* How to complete this task: Leave out every line before the one containing "2px solid #b91c1c;", and repeat the rest of the material below exactly, that line included.

* Data excerpts:
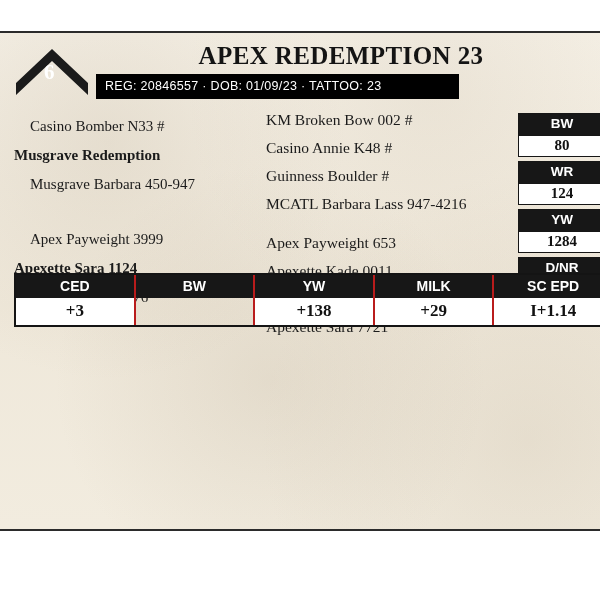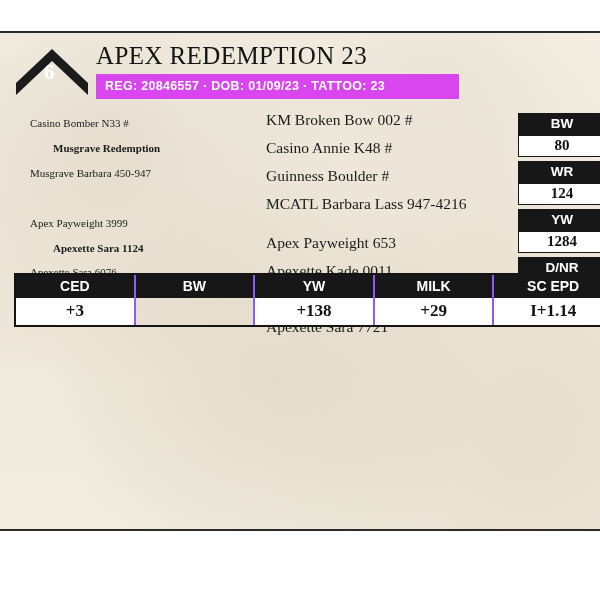--- a/index.html
+++ b/index.html
@@ -71,12 +71,13 @@
   }
   .animal-name {
     font-family: "Liberation Serif", serif;
-    font-weight: normal;
+    font-weight: bold;
     font-size: 25px;
     letter-spacing: .4px;
     color: #141414;
     line-height: 1.05;
     margin: 2px 0 5px 0;
+    text-align: center;
   }
   .regbar {
     background: #d946ef;

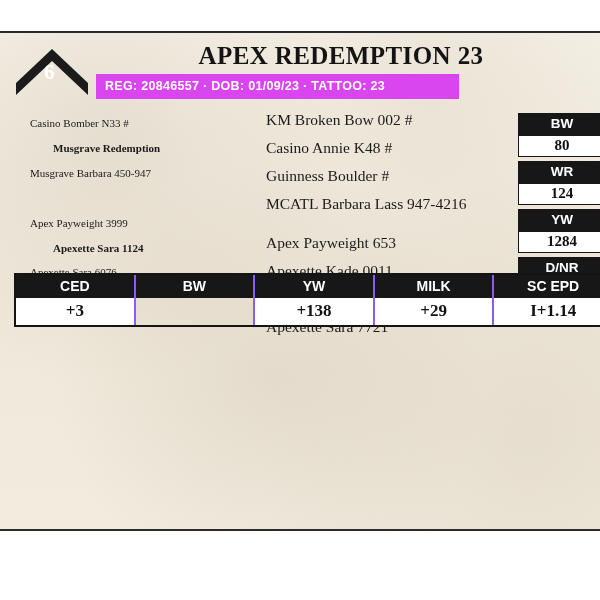--- a/index.html
+++ b/index.html
@@ -80,10 +80,10 @@
     text-align: center;
   }
   .regbar {
-    background: #d946ef;
+    background: #000000;
     color: #ffffff;
     font-family: "Liberation Sans", sans-serif;
-    font-weight: bold;
+    font-weight: normal;
     font-size: 12.5px;
     letter-spacing: .3px;
     padding: 5px 12px 6px 9px;

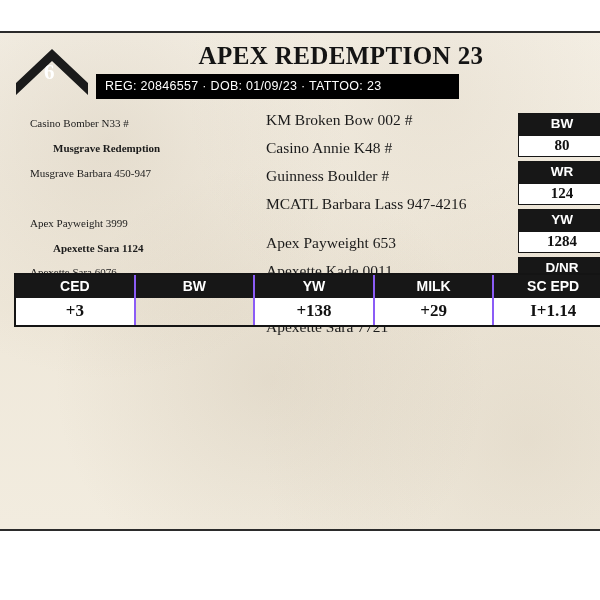--- a/index.html
+++ b/index.html
@@ -105,7 +105,7 @@
     display: flex;
     flex-direction: column;
     justify-content: flex-start;
-    font-size: 11px;
+    font-size: 15px;
     color: #1b1b1b;
   }
   .col-grand {

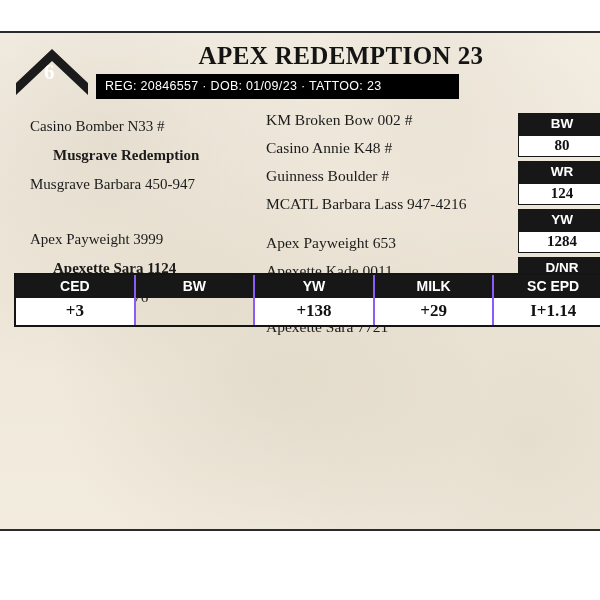--- a/index.html
+++ b/index.html
@@ -122,7 +122,7 @@
     padding-top: 2px;
   }
   .p-line { line-height: 1.08; margin: 0; padding: 0; }
-  .bold { font-weight: bold; margin-left: 39px; }
+  .bold { font-weight: bold; }
   .ind1 { padding-left: 18px; }
   .ind0 { padding-left: 2px; }
   .gap-s { height: 13px; }

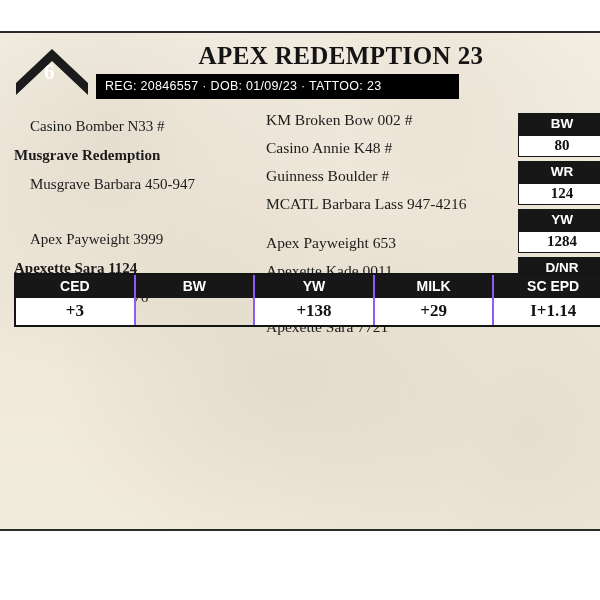--- a/index.html
+++ b/index.html
@@ -173,7 +173,7 @@
   }
   .epd-cell {
     flex: 1 1 0;
-    border-right: 2px solid #8b5cf6;
+    border-right: 2px solid #b91c1c;
     box-sizing: border-box;
   }
   .epd-cell:last-child { border-right: none; }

* Response to this task:
+    border-right: 2px solid #b91c1c;
     box-sizing: border-box;
   }
   .epd-cell:last-child { border-right: none; }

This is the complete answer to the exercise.